I hope your people surprise you with the compassion you need and deserve.

Audience ideas:

· “I’m sorry, I know you need to talk but I’m on overload right now and I can’t handle it.”

· “Listen, I care about you and want to support you, but my own stress box is overflowing these days. Can we talk about ___ instead?”

· “This is hard for me to tell people, but because we’re so close I know you’ll understand: I’ve been going through a lot of personal crises, and my capacity to give other people support/comfort is just tapped out right now.” And if they don’t get the message, repeat shorter versions as needed: “I’m sorry, but remember what I said about not being able to give support right now?” Or drop the “I’m sorry” — that’s my own reflex.

· “I need to cut you off.

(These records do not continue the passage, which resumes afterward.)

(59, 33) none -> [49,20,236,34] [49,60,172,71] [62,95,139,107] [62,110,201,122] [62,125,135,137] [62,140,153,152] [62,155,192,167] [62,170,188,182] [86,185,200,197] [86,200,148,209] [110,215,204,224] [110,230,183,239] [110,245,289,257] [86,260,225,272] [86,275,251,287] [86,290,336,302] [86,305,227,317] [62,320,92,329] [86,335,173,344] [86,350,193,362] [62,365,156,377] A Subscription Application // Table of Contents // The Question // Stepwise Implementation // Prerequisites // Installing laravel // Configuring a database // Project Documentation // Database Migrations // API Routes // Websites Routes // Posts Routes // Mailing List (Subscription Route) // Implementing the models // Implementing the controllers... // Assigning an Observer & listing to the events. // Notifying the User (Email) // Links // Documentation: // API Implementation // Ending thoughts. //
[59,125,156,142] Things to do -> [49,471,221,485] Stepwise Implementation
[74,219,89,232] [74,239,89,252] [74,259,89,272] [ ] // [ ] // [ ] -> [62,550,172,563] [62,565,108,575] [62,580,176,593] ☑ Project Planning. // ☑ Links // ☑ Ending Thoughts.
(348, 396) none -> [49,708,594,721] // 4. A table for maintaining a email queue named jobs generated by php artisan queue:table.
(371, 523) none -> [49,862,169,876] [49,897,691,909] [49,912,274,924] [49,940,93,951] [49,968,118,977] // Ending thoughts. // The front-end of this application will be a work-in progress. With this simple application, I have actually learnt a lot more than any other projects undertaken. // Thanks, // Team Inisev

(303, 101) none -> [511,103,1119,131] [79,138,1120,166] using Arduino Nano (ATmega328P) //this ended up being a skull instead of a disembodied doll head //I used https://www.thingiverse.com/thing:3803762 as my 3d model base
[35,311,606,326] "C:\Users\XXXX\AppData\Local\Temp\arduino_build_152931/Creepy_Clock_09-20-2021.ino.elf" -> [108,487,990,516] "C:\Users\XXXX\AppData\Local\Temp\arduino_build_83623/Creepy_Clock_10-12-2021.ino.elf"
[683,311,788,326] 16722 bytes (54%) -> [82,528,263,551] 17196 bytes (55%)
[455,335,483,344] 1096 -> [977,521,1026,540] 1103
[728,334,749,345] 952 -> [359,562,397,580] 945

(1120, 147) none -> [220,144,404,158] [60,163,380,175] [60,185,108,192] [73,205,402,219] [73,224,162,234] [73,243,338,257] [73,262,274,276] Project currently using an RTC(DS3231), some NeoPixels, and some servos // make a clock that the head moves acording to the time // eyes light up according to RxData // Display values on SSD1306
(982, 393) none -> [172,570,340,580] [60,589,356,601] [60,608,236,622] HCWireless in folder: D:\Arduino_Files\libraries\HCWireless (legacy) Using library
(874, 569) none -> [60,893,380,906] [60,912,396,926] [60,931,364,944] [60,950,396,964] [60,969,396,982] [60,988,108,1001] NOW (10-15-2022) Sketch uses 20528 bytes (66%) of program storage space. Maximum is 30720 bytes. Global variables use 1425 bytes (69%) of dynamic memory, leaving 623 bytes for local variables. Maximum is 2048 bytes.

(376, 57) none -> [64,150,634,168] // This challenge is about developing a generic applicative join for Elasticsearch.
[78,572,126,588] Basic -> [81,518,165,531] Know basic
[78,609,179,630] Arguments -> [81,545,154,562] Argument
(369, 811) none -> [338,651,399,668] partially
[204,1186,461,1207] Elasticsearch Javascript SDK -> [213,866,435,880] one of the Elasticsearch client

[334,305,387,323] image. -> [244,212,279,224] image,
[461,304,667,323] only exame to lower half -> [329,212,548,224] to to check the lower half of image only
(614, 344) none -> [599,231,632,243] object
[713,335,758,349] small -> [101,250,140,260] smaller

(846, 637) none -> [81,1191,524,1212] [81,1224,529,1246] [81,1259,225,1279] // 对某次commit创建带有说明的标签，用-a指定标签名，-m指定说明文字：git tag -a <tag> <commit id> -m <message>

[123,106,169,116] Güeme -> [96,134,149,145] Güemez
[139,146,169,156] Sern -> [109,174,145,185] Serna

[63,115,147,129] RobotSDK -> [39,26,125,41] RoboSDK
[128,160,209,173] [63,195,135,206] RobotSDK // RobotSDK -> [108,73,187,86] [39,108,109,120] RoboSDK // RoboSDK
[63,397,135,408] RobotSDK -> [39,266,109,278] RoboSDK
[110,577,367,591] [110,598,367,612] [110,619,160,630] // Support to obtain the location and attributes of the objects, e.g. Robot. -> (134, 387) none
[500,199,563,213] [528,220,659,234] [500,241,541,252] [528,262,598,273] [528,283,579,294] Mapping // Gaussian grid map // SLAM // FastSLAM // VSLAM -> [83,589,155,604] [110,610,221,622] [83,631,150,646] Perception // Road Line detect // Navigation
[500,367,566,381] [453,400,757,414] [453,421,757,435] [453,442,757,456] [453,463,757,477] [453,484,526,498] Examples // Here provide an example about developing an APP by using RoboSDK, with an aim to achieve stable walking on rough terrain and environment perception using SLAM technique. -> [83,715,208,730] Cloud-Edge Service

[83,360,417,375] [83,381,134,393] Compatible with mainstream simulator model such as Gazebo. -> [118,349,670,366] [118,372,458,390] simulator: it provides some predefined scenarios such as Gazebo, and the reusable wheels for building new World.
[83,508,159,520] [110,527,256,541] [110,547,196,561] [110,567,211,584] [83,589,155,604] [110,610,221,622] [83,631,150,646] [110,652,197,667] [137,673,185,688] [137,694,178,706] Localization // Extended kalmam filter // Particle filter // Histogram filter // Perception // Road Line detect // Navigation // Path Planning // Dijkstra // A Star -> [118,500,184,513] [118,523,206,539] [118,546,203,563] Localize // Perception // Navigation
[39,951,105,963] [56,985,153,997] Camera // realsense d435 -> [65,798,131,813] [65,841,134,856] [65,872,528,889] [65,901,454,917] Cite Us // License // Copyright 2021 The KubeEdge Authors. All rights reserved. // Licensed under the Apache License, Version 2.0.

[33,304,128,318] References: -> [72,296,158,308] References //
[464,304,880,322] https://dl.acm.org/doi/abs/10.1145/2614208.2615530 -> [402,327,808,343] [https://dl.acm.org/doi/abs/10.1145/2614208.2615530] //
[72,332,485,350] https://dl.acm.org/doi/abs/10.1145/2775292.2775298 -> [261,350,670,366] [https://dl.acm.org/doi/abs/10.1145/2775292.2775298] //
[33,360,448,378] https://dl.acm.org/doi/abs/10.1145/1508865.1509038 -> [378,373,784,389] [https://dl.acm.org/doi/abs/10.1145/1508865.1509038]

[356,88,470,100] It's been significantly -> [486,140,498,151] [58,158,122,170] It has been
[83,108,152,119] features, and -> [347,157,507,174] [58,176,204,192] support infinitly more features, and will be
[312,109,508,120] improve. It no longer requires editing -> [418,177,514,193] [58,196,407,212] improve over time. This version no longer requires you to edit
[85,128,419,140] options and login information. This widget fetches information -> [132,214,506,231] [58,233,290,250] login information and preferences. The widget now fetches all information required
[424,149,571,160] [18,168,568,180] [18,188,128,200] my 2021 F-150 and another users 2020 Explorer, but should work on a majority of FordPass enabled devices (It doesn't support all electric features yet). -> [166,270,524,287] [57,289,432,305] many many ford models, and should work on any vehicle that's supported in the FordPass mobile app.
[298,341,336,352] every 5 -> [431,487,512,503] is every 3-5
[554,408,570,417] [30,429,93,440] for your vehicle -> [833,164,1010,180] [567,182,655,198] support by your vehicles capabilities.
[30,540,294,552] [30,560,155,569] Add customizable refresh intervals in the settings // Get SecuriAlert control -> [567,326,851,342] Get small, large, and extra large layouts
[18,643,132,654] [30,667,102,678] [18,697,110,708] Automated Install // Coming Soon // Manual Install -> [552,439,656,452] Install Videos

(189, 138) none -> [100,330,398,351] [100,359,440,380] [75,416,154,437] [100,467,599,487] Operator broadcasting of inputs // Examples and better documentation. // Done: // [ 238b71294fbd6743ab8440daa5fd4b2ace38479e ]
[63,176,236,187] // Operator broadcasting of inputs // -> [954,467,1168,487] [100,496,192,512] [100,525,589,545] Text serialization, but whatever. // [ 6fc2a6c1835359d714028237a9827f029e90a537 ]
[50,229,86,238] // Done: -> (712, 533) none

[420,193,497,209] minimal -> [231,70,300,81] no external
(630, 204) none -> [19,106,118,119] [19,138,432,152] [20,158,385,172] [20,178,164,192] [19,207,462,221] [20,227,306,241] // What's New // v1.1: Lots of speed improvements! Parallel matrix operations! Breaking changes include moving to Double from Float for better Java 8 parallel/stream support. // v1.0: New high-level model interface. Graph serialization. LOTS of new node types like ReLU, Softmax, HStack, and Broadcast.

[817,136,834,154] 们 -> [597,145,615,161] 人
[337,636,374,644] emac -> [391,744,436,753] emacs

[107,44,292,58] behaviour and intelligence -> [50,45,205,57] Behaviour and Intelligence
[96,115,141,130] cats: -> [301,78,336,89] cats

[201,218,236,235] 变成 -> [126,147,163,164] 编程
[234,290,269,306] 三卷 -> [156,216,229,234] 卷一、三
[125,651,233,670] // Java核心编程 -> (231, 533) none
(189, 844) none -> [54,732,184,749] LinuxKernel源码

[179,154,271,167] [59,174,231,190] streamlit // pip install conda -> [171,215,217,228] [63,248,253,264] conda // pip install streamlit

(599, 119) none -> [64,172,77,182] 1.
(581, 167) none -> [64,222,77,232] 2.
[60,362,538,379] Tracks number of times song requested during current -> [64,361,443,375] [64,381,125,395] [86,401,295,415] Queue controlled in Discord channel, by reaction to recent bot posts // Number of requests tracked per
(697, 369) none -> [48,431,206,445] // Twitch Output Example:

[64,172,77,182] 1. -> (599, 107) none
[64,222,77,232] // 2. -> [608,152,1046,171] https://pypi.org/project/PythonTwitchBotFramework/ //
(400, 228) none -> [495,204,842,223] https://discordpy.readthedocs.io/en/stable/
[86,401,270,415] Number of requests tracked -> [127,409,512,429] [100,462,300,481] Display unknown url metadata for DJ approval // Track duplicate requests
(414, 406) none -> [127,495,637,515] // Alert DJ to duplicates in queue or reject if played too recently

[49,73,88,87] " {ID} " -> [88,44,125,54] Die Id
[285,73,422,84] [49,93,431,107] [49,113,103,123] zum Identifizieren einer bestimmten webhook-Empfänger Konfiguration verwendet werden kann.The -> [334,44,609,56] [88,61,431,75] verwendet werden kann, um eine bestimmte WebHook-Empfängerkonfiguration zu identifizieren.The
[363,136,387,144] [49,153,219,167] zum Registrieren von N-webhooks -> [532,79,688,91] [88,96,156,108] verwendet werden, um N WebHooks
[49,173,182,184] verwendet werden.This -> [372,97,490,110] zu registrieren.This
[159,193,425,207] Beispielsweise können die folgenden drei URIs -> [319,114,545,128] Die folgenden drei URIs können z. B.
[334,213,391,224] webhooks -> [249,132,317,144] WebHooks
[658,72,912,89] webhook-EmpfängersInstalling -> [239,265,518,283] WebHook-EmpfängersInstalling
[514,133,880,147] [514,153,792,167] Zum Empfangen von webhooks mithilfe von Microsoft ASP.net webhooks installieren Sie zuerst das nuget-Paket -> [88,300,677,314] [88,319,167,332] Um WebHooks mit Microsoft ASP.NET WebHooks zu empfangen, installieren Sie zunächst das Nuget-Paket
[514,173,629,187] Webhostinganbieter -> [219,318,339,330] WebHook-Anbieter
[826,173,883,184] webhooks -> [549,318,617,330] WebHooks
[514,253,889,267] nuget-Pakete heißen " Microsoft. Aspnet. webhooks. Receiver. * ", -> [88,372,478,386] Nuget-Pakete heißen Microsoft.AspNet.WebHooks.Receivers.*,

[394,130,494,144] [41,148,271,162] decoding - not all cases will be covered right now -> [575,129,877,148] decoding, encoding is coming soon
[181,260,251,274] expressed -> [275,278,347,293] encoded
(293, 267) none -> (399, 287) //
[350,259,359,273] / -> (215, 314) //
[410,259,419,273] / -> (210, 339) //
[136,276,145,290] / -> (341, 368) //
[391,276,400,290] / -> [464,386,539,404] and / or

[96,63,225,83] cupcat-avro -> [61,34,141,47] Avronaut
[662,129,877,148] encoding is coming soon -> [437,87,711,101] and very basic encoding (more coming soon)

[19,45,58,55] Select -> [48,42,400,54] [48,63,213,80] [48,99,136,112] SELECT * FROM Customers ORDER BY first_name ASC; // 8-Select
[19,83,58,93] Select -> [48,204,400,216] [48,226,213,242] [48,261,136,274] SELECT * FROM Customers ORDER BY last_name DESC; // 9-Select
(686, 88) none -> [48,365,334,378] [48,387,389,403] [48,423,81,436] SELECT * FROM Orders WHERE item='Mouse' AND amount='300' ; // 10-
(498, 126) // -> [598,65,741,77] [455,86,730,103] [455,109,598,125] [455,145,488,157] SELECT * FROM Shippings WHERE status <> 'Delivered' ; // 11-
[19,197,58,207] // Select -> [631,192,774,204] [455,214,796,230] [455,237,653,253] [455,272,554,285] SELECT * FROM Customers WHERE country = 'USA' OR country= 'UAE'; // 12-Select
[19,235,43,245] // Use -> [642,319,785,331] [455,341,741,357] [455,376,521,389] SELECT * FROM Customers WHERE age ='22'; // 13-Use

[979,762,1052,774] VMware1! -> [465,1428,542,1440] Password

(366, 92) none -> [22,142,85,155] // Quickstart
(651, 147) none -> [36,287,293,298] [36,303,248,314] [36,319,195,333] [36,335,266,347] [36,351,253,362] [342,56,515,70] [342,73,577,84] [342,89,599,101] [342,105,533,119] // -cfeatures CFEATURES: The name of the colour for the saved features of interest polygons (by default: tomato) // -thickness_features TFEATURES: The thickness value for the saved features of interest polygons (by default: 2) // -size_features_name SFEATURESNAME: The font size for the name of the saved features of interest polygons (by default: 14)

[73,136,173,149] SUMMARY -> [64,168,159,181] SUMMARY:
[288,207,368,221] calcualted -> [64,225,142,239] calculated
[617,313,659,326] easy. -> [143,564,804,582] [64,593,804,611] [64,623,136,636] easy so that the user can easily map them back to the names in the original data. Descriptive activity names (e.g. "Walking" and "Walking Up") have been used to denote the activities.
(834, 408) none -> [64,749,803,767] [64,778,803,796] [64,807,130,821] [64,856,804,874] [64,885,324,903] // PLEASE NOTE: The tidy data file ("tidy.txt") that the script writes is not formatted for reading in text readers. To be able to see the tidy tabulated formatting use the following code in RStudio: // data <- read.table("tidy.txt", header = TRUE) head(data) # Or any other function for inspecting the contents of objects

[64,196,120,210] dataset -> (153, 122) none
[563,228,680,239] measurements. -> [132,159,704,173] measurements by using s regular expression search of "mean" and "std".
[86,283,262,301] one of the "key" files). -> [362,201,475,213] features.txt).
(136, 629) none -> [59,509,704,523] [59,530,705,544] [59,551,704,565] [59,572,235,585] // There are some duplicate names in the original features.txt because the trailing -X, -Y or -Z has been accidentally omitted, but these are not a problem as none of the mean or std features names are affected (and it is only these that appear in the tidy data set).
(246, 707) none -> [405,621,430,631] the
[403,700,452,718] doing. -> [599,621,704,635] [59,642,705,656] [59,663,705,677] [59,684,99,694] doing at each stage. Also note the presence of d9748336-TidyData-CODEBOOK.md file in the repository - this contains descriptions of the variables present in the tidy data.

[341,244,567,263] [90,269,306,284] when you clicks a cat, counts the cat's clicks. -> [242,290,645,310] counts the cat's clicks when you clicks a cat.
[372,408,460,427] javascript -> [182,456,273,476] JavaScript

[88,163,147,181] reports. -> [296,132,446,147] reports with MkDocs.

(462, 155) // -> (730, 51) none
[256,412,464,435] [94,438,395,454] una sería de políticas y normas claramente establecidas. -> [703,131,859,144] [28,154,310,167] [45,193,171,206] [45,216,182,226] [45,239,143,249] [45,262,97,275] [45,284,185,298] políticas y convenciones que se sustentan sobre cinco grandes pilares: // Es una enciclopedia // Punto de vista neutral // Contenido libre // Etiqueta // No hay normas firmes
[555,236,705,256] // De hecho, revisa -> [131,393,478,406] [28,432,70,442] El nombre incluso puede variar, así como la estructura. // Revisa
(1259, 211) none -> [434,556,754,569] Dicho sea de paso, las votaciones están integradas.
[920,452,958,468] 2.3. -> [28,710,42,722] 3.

I’m not really in a place right now where I can process or help you with your issues, and I think perhaps some professional eyes might be better suited toward them.” If they want to still be friends after that, fantastic. If not, then the basis of the friendship was problematic anyway.

· The “I just can’t right now, sorry” is a vital first step. After that, consider whether your self-image is helping foster one-way support relationships around you. It took me decades to realize I never asked for support, so it mostly didn’t occur to people that I needed it.

· Embedded in CH’s response is the idea that if you stop “dumpers” before they’ve finished unloading their stress, then they won’t get the release they sought by calling you. That might curb their impulse to call you in the first place.

· One piece of advice from my therapist was to practice being “warm and closed” vs. “warm and open.” So you can be your kind, warm self, just not open to their stories: “Wow, that sounds terrible, good luck with that.” If the other person is really dense you can follow with, “Oh honey [that’s me — it’s a verbal tic], I just don’t have the bandwidth. I’m dealing with xyz. Come sit with me and let’s think of happier times.” It is a skill and takes practice.